Why a Silicon Valley robotics company is setting up in Brisbane

By Brent Balinski

As has been mentioned on this website and elsewhere, while Australia’s private investment in automation – placed 35th in the world based on the number of industrial robots per 10,000 workers – could be better, the nation has some fantastic researchers in the field.

One positive development last week was news that Silicon Valley headquartered RIOS Intelligent Machines has just established an R&D centre in Brisbane. The firm came out of stealth mode in 2020, was founded by Xerox PARC engineers, and has developed “AI-powered robotic workcells” for factory and logistics settings.

Their reasons for an Australian presence? The strength of Australian university talent pursuing robotics R&D – and business partnerships with Queensland University of Technology and Australian National University – plus the unrealised industrial potential here.

Picture: Getty Images

“When we look at where we want to be in, let’s say, a one-year timeframe, there are certain technology platforms that we want to develop, and we found that Australian universities are actually developing a lot of those. So we want to collaborate and be able to get that out of the lab,” Dr Bernard Casse, CEO and co-founder at RIOS, tells @AuManufacturing.

“Second… the Australian market is really fertile ground. That means right now they are also feeling the pain of labour shortages and labour turnover, and there are not a lot of solutions out there. It’s really fertile ground. There’s a potential for us to actually make money, and the funding here gets us early access into the Australian market. If we have the access we can actually start owning this market.”

According to RIOS, the company is growing strongly and has over a dozen customers in the US and Japan. It offers a “robots-as-a-service” business model for its “boxes”, which come with innovations in haptic intelligence and tactile sensors enabling precise manipulation.

The company’s website lists five types of solutions offered, including for food handling, quality control and machine tending. Customers pay a subscription fee, and offload the problems of maintenance, reprogramming and software updates.

According to Casse, charging no upfront cost to customers makes robotic automation much more within the reach of small and medium-sized enterprises.

“Today if you go to any customer and ask them, ‘do you have a million bucks to pay for this machine? The answer would usually be ‘no, not really,’” he says. 

“And if you say, ‘well, if you don’t have to pay any upfront capital cost, can you pay as a minimum wage for that, whether it’s 20 bucks or 15 — pick a number that corresponds to the minimum wage. Most people will say, ‘yes.’”

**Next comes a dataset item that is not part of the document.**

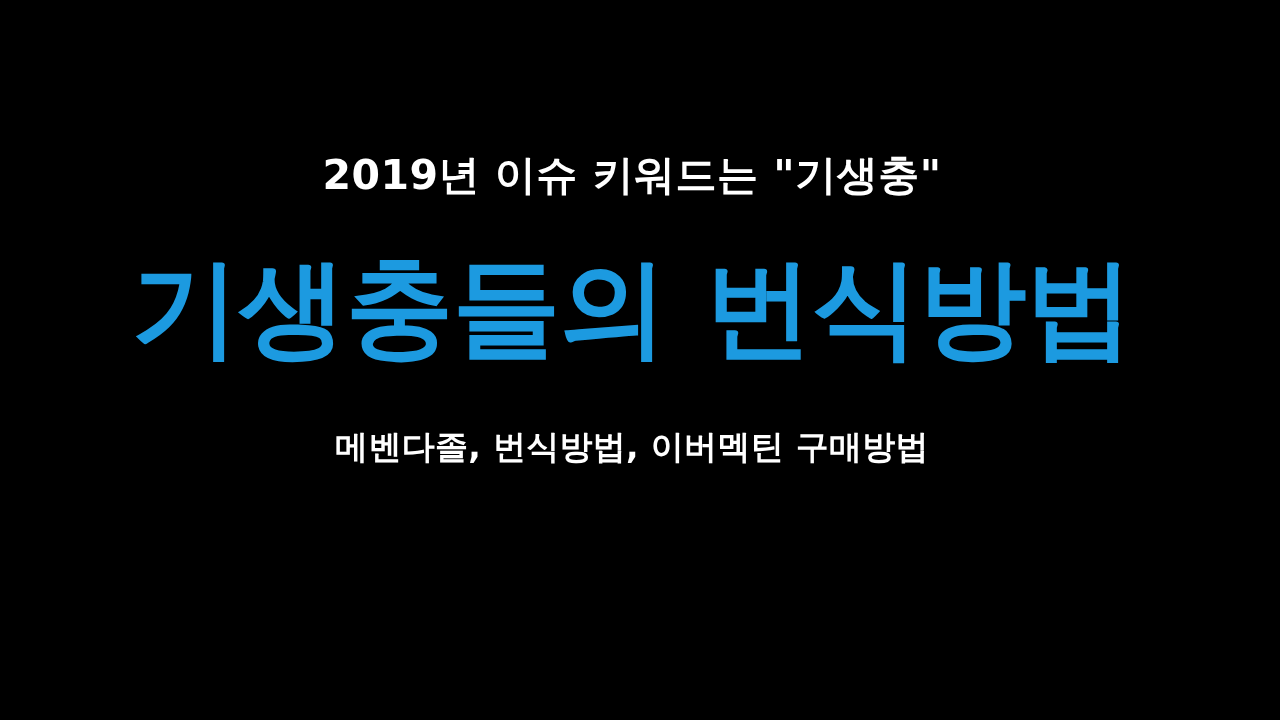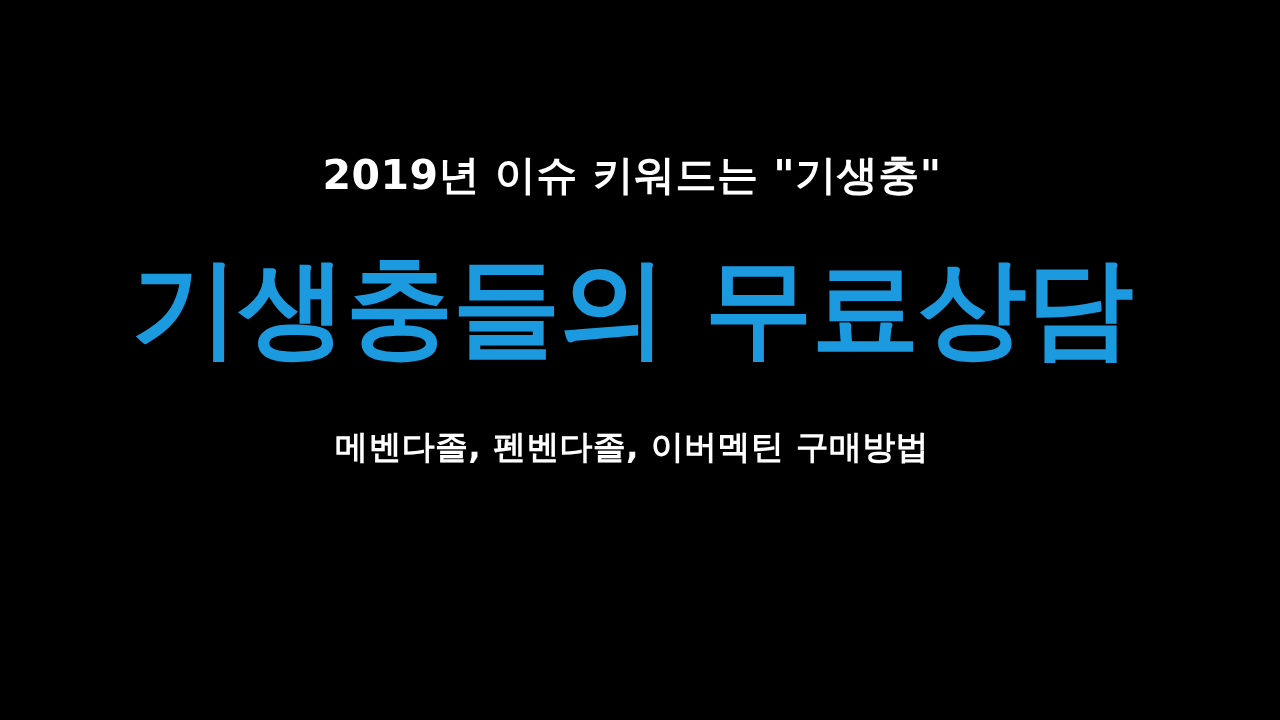"무료상담" span { text: 무료상담 -> 번식방법 }
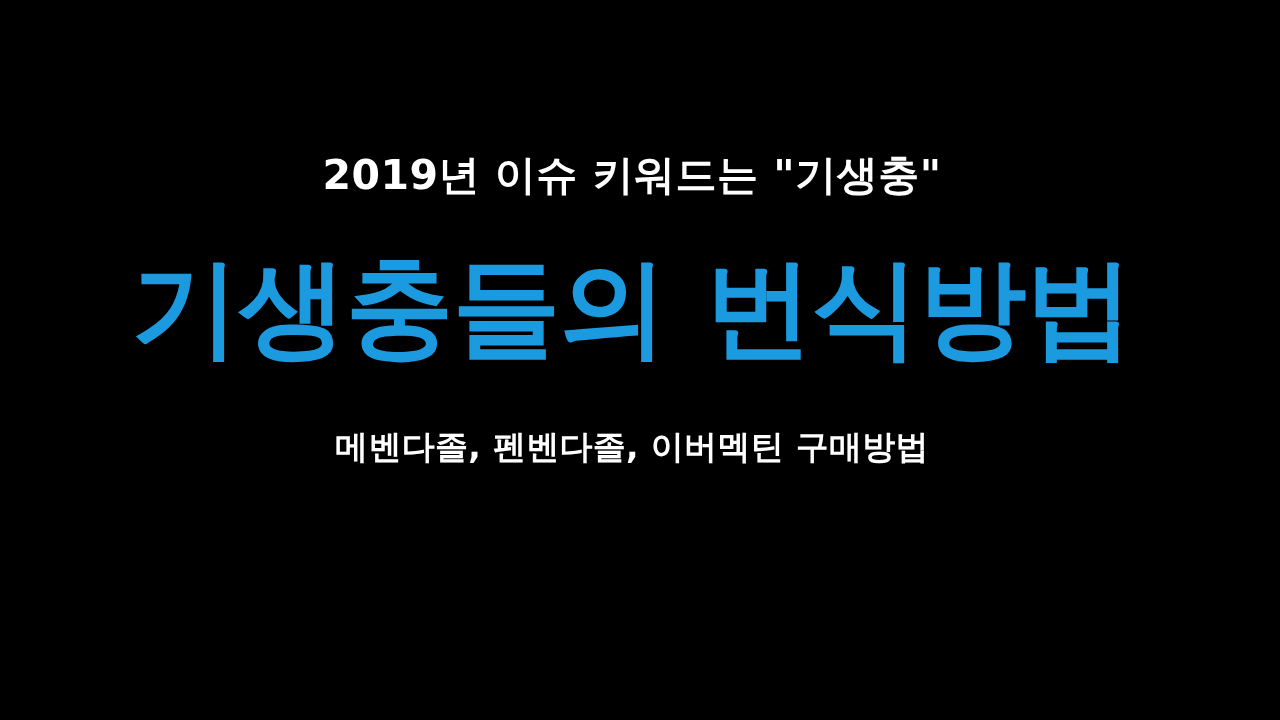"메벤다졸, 펜벤다졸, 이버멕틴 구매방법" span.sub-line { text: 펜벤다졸 -> 번식방법 }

The choice of Brisbane’s ARM Hub for local R&D seems straightforward. Among other strengths, the city is home to CSIRO’s Data61 — which won silver at the DARPA Subterranean Challenge Final Event (the “Robot Olympics”) last year — as well as QUT and University of Queensland.

The news came alongside a $US 28 million Series A raise announcement by the company, led by CSIRO venture arm, Main Sequence. Main Sequence partner Mike Zimmerman gets a seat at RIOS’s boardroom table.

Casse mentions Professor Peter Corke and his group at QUT as research collaborators. Corke is an award-winning educator, has been involved in a long list of projects with industrial as well as scientific impact at QUT and CSIRO, and headed the Australian Centre for Robotic Vision. The ACRV, an ARC Centre of Excellence that ran from 2014 to 2020, produced the winning team in the 2017 Amazon Picking Challenge and many other achievements.

“When we look at where we want to be in, let’s say, a one-year timeframe, there are certain technology platforms that we want to develop, and we found that Australian universities are actually developing a lot of those.” – Dr Bernard Casse (Picture: Morpheus Ventures)

The link with Main Sequence came about via LA-headquartered Morpheus Ventures, which has Australians in its leadership team.

“They had been looking at various robotics start-ups for a while,” says Casse of Main Sequence. 

“They hadn’t found the perfect one. And then once we started talking about what we do, our business model and the way we approach things, well, that made a lot of sense to them.”

Casse adds that Main Sequence’s connections with Australian universities as well as businesses will be valuable, before mentioning an unnamed industrialist interested in RIOS’s cells. 

Readers are free to speculate on the businessman’s identity and where any potential investment might be made.

“They actually made some intros to a billionaire. I’m not going to throw out any names right now [but] we are actually in discussion,” he shares. 

“But they introduced us to a billionaire who owns businesses in Australia, and was really interested in getting robots into his factory.”